Quelle est la personnalité que vous connaissiez ou connaissez et qui, comme vous, est un supporter du Barça ?
Celui qui semblait être le plus grand fan, c’est l’écrivain Manuel Vázquez Montalbán. Sa passion était le football et le Barça. Il est mort d’une crise cardiaque alors qu’il était en voyage en Thaïlande. Certains disent qu’il venait de voir un match du Barça à la télévision ! Grâce à lui, la presse espagnole écrit désormais sur le football de manière littéraire, on peut lire des articles parlant du football autrement qu’en ayant un résumé du match du week-end dans des quotidiens comme El Pais ou La Vanguardia. Il y en a un autre qui est à Paris actuellement et que je connais bien (rires)… c’est Manuel Valls. En effet, je connaissais bien ses parents. Il venait avec eux, chez moi, à Barcelone ou dans la maison de campagne. Son père, peintre, venait d’un quartier modeste de Barcelone, dans la zone nord de la ville. On s’est un peu perdu de vue depuis.
On annonce depuis quelques mois la fin d’un cycle Barça, dans lequel Xavi/Iniesta/Messi ont dominé la Liga et le football européen. Votre opinion ?
C’est fort possible, en effet. Tout cycle est fait pour connaître des moments hauts et d’autres plus bas. Le Barça a été très bon ces dernières années, avec une tactique à ressembler à un jeu d’échec. Cette année, ils ont encore un excellent niveau, mais il semble leur manquer quelques forces.
Un pronostic pour mardi et le match retour face à l’Atlético Madrid ?

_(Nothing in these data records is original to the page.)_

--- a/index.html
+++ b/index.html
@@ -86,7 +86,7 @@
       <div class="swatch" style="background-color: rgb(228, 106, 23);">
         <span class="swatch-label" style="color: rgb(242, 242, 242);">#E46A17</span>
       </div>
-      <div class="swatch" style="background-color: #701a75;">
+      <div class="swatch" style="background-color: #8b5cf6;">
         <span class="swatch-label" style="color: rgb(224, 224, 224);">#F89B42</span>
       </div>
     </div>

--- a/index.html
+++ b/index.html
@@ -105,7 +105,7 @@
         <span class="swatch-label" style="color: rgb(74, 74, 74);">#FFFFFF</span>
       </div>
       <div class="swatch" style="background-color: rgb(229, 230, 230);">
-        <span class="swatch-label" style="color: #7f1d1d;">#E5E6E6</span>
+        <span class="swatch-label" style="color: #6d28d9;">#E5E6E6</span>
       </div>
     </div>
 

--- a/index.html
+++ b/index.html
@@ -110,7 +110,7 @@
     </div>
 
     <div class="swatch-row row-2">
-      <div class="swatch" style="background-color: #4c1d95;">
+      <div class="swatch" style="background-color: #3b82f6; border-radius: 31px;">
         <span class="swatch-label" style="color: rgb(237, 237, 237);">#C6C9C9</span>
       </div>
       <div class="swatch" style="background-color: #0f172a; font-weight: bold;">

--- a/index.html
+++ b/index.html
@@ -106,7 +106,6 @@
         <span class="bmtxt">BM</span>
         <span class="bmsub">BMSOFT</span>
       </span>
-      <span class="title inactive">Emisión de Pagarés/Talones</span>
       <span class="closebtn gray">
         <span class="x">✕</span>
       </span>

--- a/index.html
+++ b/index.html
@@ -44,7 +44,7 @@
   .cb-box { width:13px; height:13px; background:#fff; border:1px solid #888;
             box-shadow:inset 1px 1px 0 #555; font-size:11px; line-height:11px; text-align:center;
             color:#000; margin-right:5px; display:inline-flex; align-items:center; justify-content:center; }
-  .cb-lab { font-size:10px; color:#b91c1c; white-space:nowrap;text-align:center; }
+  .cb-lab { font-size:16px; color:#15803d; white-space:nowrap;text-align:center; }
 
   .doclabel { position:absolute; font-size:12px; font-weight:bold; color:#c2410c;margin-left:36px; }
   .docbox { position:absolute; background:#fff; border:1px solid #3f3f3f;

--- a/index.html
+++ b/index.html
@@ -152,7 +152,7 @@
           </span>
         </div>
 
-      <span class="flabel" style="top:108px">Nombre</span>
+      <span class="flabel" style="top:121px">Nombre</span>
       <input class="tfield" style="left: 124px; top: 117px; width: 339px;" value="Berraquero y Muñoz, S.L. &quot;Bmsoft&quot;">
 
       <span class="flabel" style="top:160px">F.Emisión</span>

Difficile de connaître celui qui va se qualifier. Les joueurs du Barça ont la finesse de danseuses étoiles et là, ils vont affronter les brutes de l’Atlético. Chaque fois qu’un joueur blaugrana a le ballon, l’Atlético fait une faute. Tout va dépendre de l’effort collectif que fera le Barça durant ce match. Là, il y a le gardien Pinto qui ne semble pas très sûr, il y a Piqué qui est blessé… Si on y ajoute l’affaire récente de Messi avec les impôts non déclarés, celle sur le contrat de Neymar et désormais l’interdiction de recruter, on a l’impression que le Barça est attaqué de toute part. Et cela peut faire entrer quelques doutes au sein du club.
Alors un pronostic pour la Liga ?
Impossible de savoir, ça va être difficile : difficile pour la Liga, difficile pour la Champions et difficile pour la Coupe du Roi ! Ce n’est pas la fin du monde si le Barça perd et si on souffre en tant que supporter. Je préfère voir du bon jeu, du bon football que la victoire. Je suis assez d’accord avec Beckenbauer qui critique le jeu proposé par Guardiola au Bayern. Certes, ils gagnent, mais c’est ennuyeux de les voir jouer, même s’ils sont très forts.